Input material Start Marker
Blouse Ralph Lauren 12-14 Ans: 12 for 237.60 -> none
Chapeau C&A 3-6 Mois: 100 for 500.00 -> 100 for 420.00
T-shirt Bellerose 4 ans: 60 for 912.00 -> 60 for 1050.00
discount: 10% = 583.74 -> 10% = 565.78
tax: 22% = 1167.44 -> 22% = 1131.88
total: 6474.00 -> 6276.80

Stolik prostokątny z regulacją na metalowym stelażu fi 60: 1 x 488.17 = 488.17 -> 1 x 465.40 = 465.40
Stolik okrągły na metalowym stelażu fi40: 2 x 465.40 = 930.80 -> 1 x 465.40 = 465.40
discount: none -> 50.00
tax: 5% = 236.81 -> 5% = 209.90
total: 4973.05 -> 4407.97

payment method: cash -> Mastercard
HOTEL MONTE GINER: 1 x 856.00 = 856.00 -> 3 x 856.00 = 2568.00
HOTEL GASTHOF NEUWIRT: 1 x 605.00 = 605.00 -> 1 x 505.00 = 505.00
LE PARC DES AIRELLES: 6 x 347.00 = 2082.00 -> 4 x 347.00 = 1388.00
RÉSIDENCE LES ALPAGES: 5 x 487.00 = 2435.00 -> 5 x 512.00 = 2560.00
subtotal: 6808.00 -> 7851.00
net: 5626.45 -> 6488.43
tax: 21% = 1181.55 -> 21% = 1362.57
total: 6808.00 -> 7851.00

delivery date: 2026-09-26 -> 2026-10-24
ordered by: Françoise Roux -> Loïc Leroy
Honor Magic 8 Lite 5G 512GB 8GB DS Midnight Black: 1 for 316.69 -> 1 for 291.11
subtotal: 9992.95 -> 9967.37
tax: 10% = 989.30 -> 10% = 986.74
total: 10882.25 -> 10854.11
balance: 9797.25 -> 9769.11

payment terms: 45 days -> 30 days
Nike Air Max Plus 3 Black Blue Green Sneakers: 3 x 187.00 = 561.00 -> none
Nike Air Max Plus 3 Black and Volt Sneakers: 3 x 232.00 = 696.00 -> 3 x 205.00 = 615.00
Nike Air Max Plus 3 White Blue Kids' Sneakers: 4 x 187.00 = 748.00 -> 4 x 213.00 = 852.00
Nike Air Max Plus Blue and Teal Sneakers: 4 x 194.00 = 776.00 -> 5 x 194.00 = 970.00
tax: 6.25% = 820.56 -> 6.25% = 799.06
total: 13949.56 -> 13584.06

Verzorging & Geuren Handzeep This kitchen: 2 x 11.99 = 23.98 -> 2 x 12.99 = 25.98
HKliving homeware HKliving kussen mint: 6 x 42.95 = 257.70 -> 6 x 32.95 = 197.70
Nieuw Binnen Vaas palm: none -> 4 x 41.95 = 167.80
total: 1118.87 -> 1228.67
Input material End Marker
◆ About this task
Starting with the first line of the entries, transcribe every line up to and including the one with "payment method: cash -> Mastercard".

◆ Task result
Blouse Ralph Lauren 12-14 Ans: 12 for 237.60 -> none
Chapeau C&A 3-6 Mois: 100 for 500.00 -> 100 for 420.00
T-shirt Bellerose 4 ans: 60 for 912.00 -> 60 for 1050.00
discount: 10% = 583.74 -> 10% = 565.78
tax: 22% = 1167.44 -> 22% = 1131.88
total: 6474.00 -> 6276.80

Stolik prostokątny z regulacją na metalowym stelażu fi 60: 1 x 488.17 = 488.17 -> 1 x 465.40 = 465.40
Stolik okrągły na metalowym stelażu fi40: 2 x 465.40 = 930.80 -> 1 x 465.40 = 465.40
discount: none -> 50.00
tax: 5% = 236.81 -> 5% = 209.90
total: 4973.05 -> 4407.97

payment method: cash -> Mastercard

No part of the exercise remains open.